First Book Award lends crucial support to junior faculty

February 7, 2012 By Susannah Brooks

From the time they are hired, humanities faculty members begin working to turn the dissertation that earned them a Ph.D. into a book that will earn them tenure.  But it’s not as easy as handing pages over to a publisher.

The University of Wisconsin–Madison’s Center for the Humanities has made this process a lot easier for three scholars. Its First Book Award, funded by a short-term humanities programming grant from the A.W. Mellon Foundation, provides both scholarly and collegial support for junior faculty members revising their first full-length work.

Photo: Karma Chavez

Chavez

Karma Chávez, assistant professor of communication arts, is this year’s recipient. The program will send her manuscript to a “dream team” of leading scholars in her field, and – after they’ve had a chance to review it – invite them to Madison for a hands-on workshop.  

“This is something that rarely happens at any career stage,” says history professor Steve Kantrowitz, interim director of the Center for the Humanities.  “It can be a really important turning point in a young scholar’s life.”

The First Book program is open to all tenure-track, junior faculty in the humanities and interpretive social sciences with manuscripts that are near completion, but still in a position to benefit from review.

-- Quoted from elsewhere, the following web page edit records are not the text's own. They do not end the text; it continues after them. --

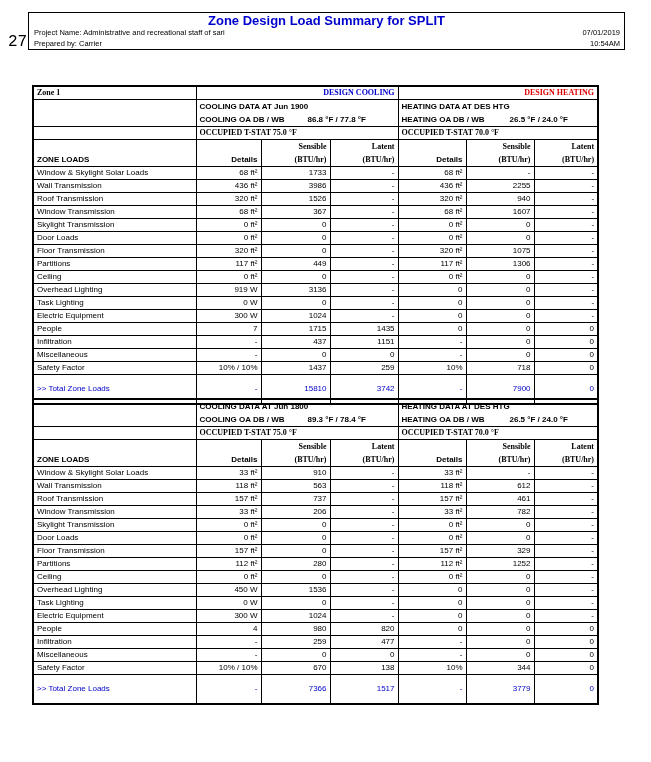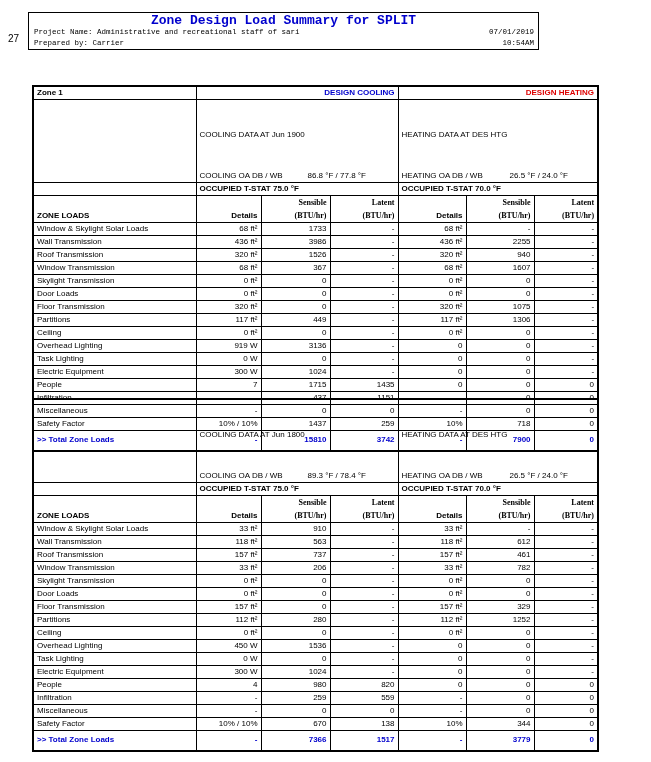--- a/index.html
+++ b/index.html
@@ -5,58 +5,58 @@
   html,body{margin:0;padding:0;}
   body{
     width:651px;height:762px;position:relative;background:#ffffff;
     font-family:"Liberation Sans",sans-serif;color:#000;
   }
   :root{
     --blue:#0000CC; --cool:#0000CC; --heat:#DD0000; --total:#0000CC;
   }
   
   .header-box{
-    position:absolute;left:28px;top:12px;width:511px;height:38px;
-    border:1px solid #000;box-sizing:border-box;font-family:Liberation Mono, monospace;
+    position:absolute;left:28px;top:12px;width:597px;height:38px;
+    border:1px solid #000;box-sizing:border-box;
   }
   .report-title{
     text-align:center;font-size:13px;font-weight:bold;color:var(--blue);
     line-height:14px;padding-top:1px;
   }
   .hdr-line{position:absolute;font-size:7.5px;line-height:9px;}
   .proj{left:5px;top:15px;}
   .prep{left:5px;top:26px;}
   .date{right:4px;top:15px;text-align:right;}
   .time{right:4px;top:26px;text-align:center;margin-left:8px;}
-  .page-num{position:absolute;left:8px;top:33px;font-size:10px;}
+  .page-num{position:absolute;left:8px;top:33px;font-size:16px;font-family:Liberation Mono, monospace;}
   
   .zone-wrap{position:absolute;left:32px;width:565px;}
   #zone0{top:85px;}
   #zone1{top:398px;}
   table.zone-table{
     border-collapse:collapse;table-layout:fixed;width:565px;
     font-size:8px;border:2px solid #000;
   }
   table.zone-table td{
     border:1px solid #000;padding:0 3px;height:13px;line-height:12px;
     overflow:hidden;white-space:nowrap;vertical-align:middle;box-sizing:border-box;
   }
   td.lbl{text-align:left;}
   td.num{text-align:right;}
-  .b{font-weight:bold;}
+  .b{font-weight:bold;font-family:Liberation Serif, serif;}
   .ctr{text-align:right;}
   .blue{color:var(--cool);}
   .red{color:var(--heat);}
   td.h26{height:26px;vertical-align:top;}
   td.vbot{vertical-align:bottom;}
-  .ln{line-height:13px;height:13px;font-weight:normal;margin-top:28px;}
+  .ln{line-height:13px;height:13px;font-weight:bold;}
   .oalbl{display:inline-block;width:108px;}
   tr.colhead td{vertical-align:bottom;font-weight:bold;}
   tr.colhead td div{line-height:13px;font-family:Liberation Serif, serif;}
-  tr.total td{color:var(--total);font-weight:bold;height:20px;}
+  tr.total td{color:var(--total);font-weight:normal;height:29px;}
 </style>
 </head>
 <body>
 
 <div class="page-num">27</div>
 
 <div class="header-box">
   <div class="report-title">Zone Design Load Summary for SPLIT</div>
   <div class="hdr-line proj">Project Name: Administrative and recreational staff of sari</div>
   <div class="hdr-line prep">Prepared by: Carrier</div>
@@ -437,21 +437,21 @@
           <td class="num">980</td>
           <td class="num">820</td>
           <td class="num">0</td>
           <td class="num">0</td>
           <td class="num">0</td>
         </tr>
         <tr>
           <td class="lbl">Infiltration</td>
           <td class="num">-</td>
           <td class="num">259</td>
-          <td class="num">559</td>
+          <td class="num">477</td>
           <td class="num">-</td>
           <td class="num">0</td>
           <td class="num">0</td>
         </tr>
         <tr>
           <td class="lbl">Miscellaneous</td>
           <td class="num">-</td>
           <td class="num">0</td>
           <td class="num">0</td>
           <td class="num">-</td>

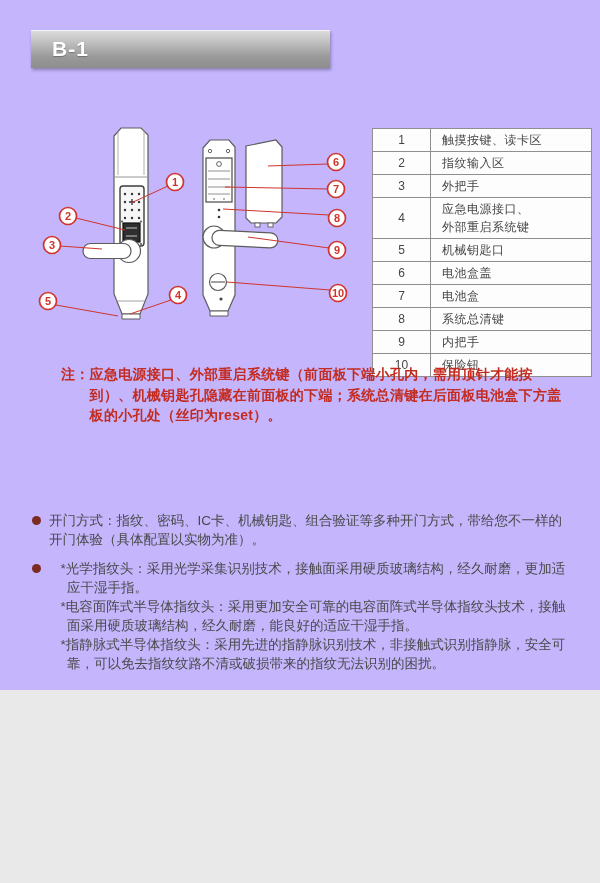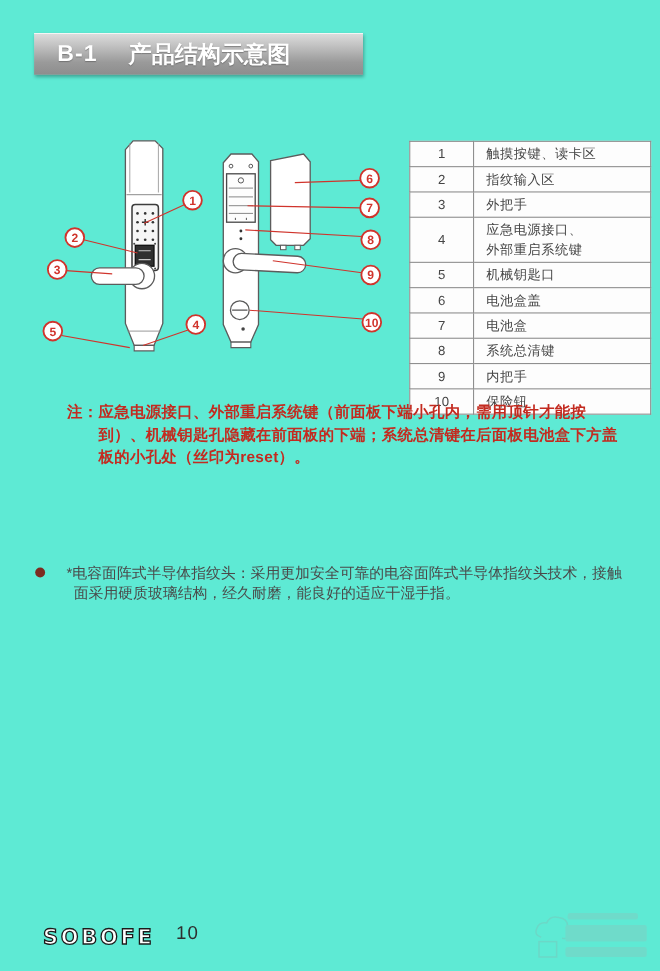--- a/index.html
+++ b/index.html
@@ -1,18 +1,18 @@
 <!DOCTYPE html>
 <html><head>
 <meta charset="utf-8">
 <style>
   html,body{margin:0;padding:0;background:#e9e9e9;}
   .page{
-    position:relative;width:600px;height:883px;margin:0 auto;
-    background:#5eead4;overflow:hidden;
+    position:relative;width:600px;height:690px;margin:0 auto;
+    background:#c4b5fd;overflow:hidden;
     font-family:"Liberation Sans","DejaVu Sans",sans-serif;
   }
   
   .hbar{
     position:absolute;left:31px;height:38px;
     background:linear-gradient(180deg,#dedede 0%,#c2c2c2 30%,#9a9a9a 70%,#8d8d8d 100%);
     box-shadow:1px 2px 3px rgba(0,0,0,.30), inset 0 1px 0 rgba(255,255,255,.7);
     display:flex;align-items:center;padding-left:21px;gap:28px;
     color:#ffffff;font-size:21px;font-weight:bold;
     text-shadow:0 1px 1px rgba(80,80,80,.55);
@@ -45,21 +45,20 @@
   .page-number{position:absolute;left:160px;top:839px;font-size:17px;color:#2e2e2e;letter-spacing:1px;}
   .watermark{position:absolute;left:482px;top:826px;opacity:.22;}
 </style>
 </head>
 <body>
 
 <div class="page">
 
   <div class="hbar" id="bar-b1">
     <span class="code">B-1</span>
-    <span class="title">产品结构示意图</span>
   </div>
 
   <svg class="diagram" width="330" height="245" viewBox="0 0 330 245">
     <g stroke="#5c5c5c" stroke-width="1.2" fill="#ffffff">
 
       <path d="M84,18 L91,10 L111,10 L118,17 L118,176 L110,196 L92,196 L84,176 Z"></path>
       <path d="M88,12 V57 M114,12 V57" stroke="#9a9a9a" stroke-width="0.8" fill="none"></path>
       <path d="M85,59 H117" stroke="#8a8a8a" stroke-width="0.9" fill="none"></path>
       <rect x="90" y="68" width="24" height="60" rx="3" stroke="#3d3d3d" stroke-width="1.4" fill="#f6f6f6"></rect>
 
@@ -227,21 +226,27 @@
 
   <div class="note">
     <span class="note-label">注：</span>
     <span class="note-text">应急电源接口、外部重启系统键（前面板下端小孔内，需用顶针才能按到）、机械钥匙孔隐藏在前面板的下端；系统总清键在后面板电池盒下方盖板的小孔处（丝印为reset）。</span>
   </div>
 
 
   <div class="features">
     <div class="feature">
       <span class="dot"></span>
+      <p>开门方式：指纹、密码、IC卡、机械钥匙、组合验证等多种开门方式，带给您不一样的开门体验（具体配置以实物为准）。</p>
+    </div>
+    <div class="feature">
+      <span class="dot"></span>
+      <p class="sub">*光学指纹头：采用光学采集识别技术，接触面采用硬质玻璃结构，经久耐磨，更加适应干湿手指。</p>
       <p class="sub">*电容面阵式半导体指纹头：采用更加安全可靠的电容面阵式半导体指纹头技术，接触面采用硬质玻璃结构，经久耐磨，能良好的适应干湿手指。</p>
+      <p class="sub">*指静脉式半导体指纹头：采用先进的指静脉识别技术，非接触式识别指静脉，安全可靠，可以免去指纹纹路不清或破损带来的指纹无法识别的困扰。</p>
     </div>
   </div>
 
   <svg class="footer-logo" width="130" height="26" viewBox="0 0 130 26">
     <text x="1" y="20" font-family="DejaVu Sans, sans-serif" font-size="19" font-weight="bold" letter-spacing="2.5" fill="#ffffff" stroke="#1b1b1b" stroke-width="1.2">SOBOFE</text>
   </svg>
   <span class="page-number">10</span>
 
   <svg class="watermark" width="112" height="54" viewBox="0 0 112 54">
     <g fill="none" stroke="#9a9a9a" stroke-width="1.4">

The goal is to turn solid and promising manuscripts into first-rate books.

Photo: Steve Kantrowitz

Kantrowitz

“Many graduate students only discover the real importance of their dissertations – the arguments and analyses that make them important contributions – in the last stages of completion,” says Kantrowitz. “Creating a book requires them to begin again. They usually do this while beginning their careers as assistant professors, busy with new teaching and other responsibilities. It can be hard to find the time to attend conferences and forge scholarly networks of support and advice.”

Chávez arrived at UW–Madison in 2010, already at the forefront of the emerging field of queer migration scholarship. Her book-in-progress, “Queer/Migration Politics,” was chosen by the Center for its potential significance in her field.  In an age of rising activism, Chavez examines how LGBT activists and immigration activists are building connections. 

Working with Kantrowitz, Chávez drew up a list of top scholars in the areas of queer studies, migration studies and woman-of-color feminism. She knows some personally; others are thinkers whose work she admires.

“I tried to select people whose work has really influenced me, but who also would be generous, helpful readers,” says Chávez.  “I’m a bit nervous, but very excited too, and grateful for the award.”

Chávez follows award winners Mitra Sharafi, assistant professor of law, and Jennifer Ratner-Rosenhagen, Merle Curti Associate Professor of History. Two years after inaugurating the program, Ratner-Rosenhagen published her book “American Nietzsche: A History of an Icon and His Ideas” last fall with the University of Chicago Press. The book has received favorable reviews in major publications including the New York Times Review of Books, Prospect, Times Higher Education (UK), The Wall Street Journal and The Nation.

Ratner-Rosenhagen first learned of this type of program while on fellowship at the American Academy of Arts and Sciences in 2006. Knowing the difference it had made for her colleagues, she leapt at the chance to do so at UW–Madison.

“Because I had been presenting my research and ideas at conferences and on fellowships, I already felt fortunate to have tested my work among a wide range of scholars,” says Ratner-Rosenhagen, currently on research leave. “But the award served as an important confirmation of the manuscript’s potential significance. It helped me understand what the manuscript already had effectively accomplished, and what it still needed to do to deliver on its promise.”

The feedback process yielded “an embarrassment of riches” for Ratner-Rosenhagen. Some tips addressed the book’s structure and flow, shaping the narrative or articulating points needing clearer evidence. Other conversations gave her different but equally valuable support: the realization that she was on the right track.

Finally, the process hinted as to what she might experience when she released the book publicly.

“It provided a preview of the book’s reception among a wide range of audiences,” says Ratner-Rosenhagen. “It emboldened me in the final stages of revision, affirming that I had gauged the manuscript both as a scholarly contribution to U.S. intellectual and cultural history, and as an engaging history for general readers.”

The program is still looking for permanent funding, whether from an individual or foundation. But Ratner-Rosenhagen has seen the award’s impact and hopes it will continue.

“As a junior faculty member, receiving an award to foster emerging scholarship at UW–Madison made me feel especially supported by my home institution,” she says. “This award underscored that sense that UW–Madison has helped cultivate my scholarly work.”